BMC Bioinformatics. 2010 Jan 2;11:2. doi: 10.1186/1471-2105-11-2.
S. cerevisiae, A. thaliana and M. musculus are well-studied organisms in biology and the sequencing of their genomes was completed many years ago. It is still a challenge, however, to develop methods that assign biological functions to the ORFs in these genomes automatically. Different machine learning methods have been proposed to this end, but it remains unclear which method is to be preferred in terms of predictive performance, efficiency and usability.

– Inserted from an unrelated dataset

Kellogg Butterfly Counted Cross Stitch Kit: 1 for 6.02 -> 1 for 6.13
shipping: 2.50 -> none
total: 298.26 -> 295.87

We study the use of decision tree based models for predicting the multiple functions of ORFs. First, we describe an algorithm for learning hierarchical multi-label decision trees. These can simultaneously predict all the functions of an ORF, while respecting a given hierarchy of gene functions (such as FunCat or GO). We present new results obtained with this algorithm, showing that the trees found by it exhibit clearly better predictive performance than the trees found by previously described methods. Nevertheless, the predictive performance of individual trees is lower than that of some recently proposed statistical learning methods. We show that ensembles of such trees are more accurate than single trees and are competitive with state-of-the-art statistical learning and functional linkage methods. Moreover, the ensemble method is computationally efficient and easy to use.

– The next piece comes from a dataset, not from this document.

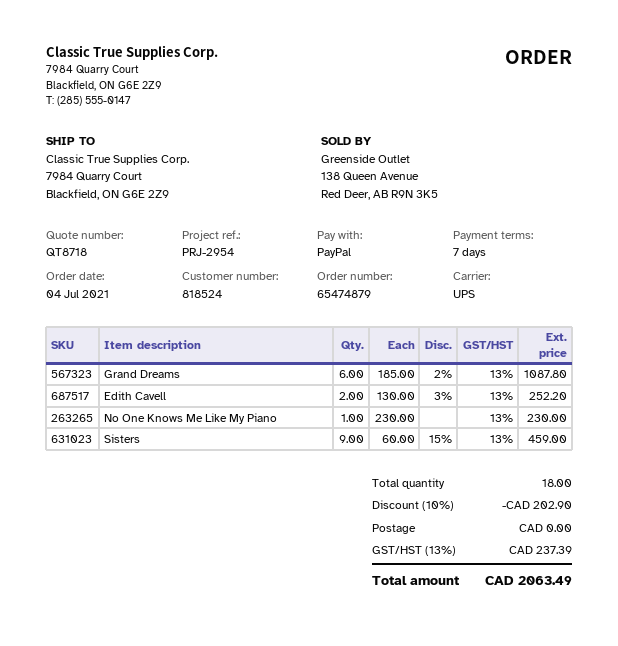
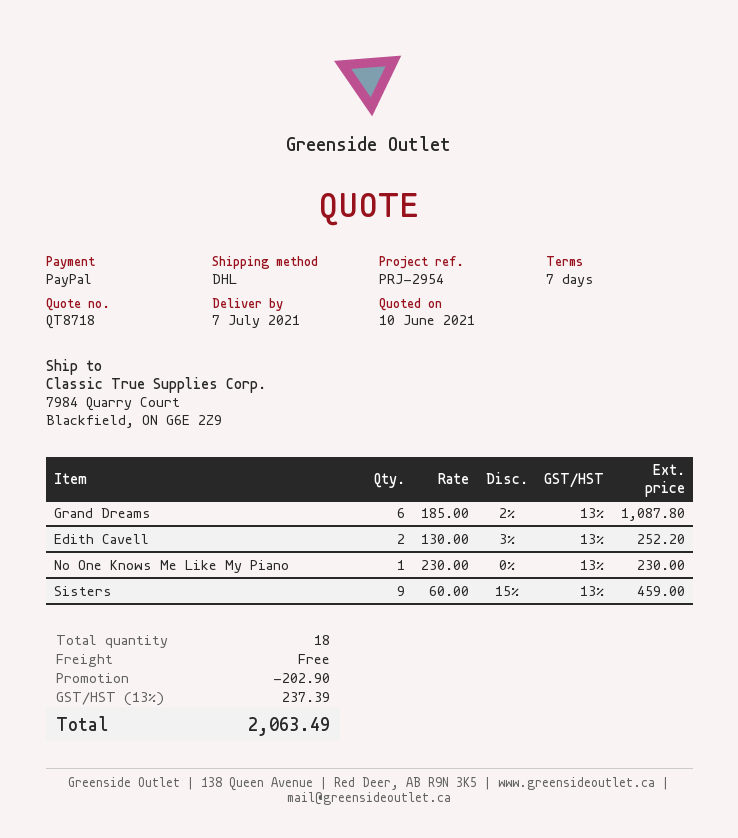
shipping method: UPS -> DHL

Our results suggest that decision tree based methods are a state-of-the-art, efficient and easy-to-use approach to ORF function prediction.
酿酒酵母、拟南芥和小家鼠是生物学中研究得很好的生物,它们的基因组测序多年前就已经完成。然而,开发能够自动为这些基因组中的 ORF 分配生物功能的方法仍然是一个挑战。为此已经提出了不同的机器学习方法,但在预测性能、效率和可用性方面,哪种方法更具优势仍不清楚。
我们研究了基于决策树的模型在预测 ORF 的多种功能方面的应用。首先,我们描述了一种用于学习层次多标签决策树的算法。这些树可以同时预测 ORF 的所有功能,同时尊重给定的基因功能层次结构(如 FunCat 或 GO)。我们展示了该算法获得的新结果,表明它找到的树表现出明显更好的预测性能,优于以前描述的方法找到的树。然而,个别树的预测性能低于最近提出的一些统计学习方法。我们表明,这些树的集成比单个树更准确,并且与最先进的统计学习和功能链接方法具有竞争力。此外,集成方法计算效率高且易于使用。
我们的结果表明,基于决策树的方法是一种先进、高效且易于使用的 ORF 功能预测方法。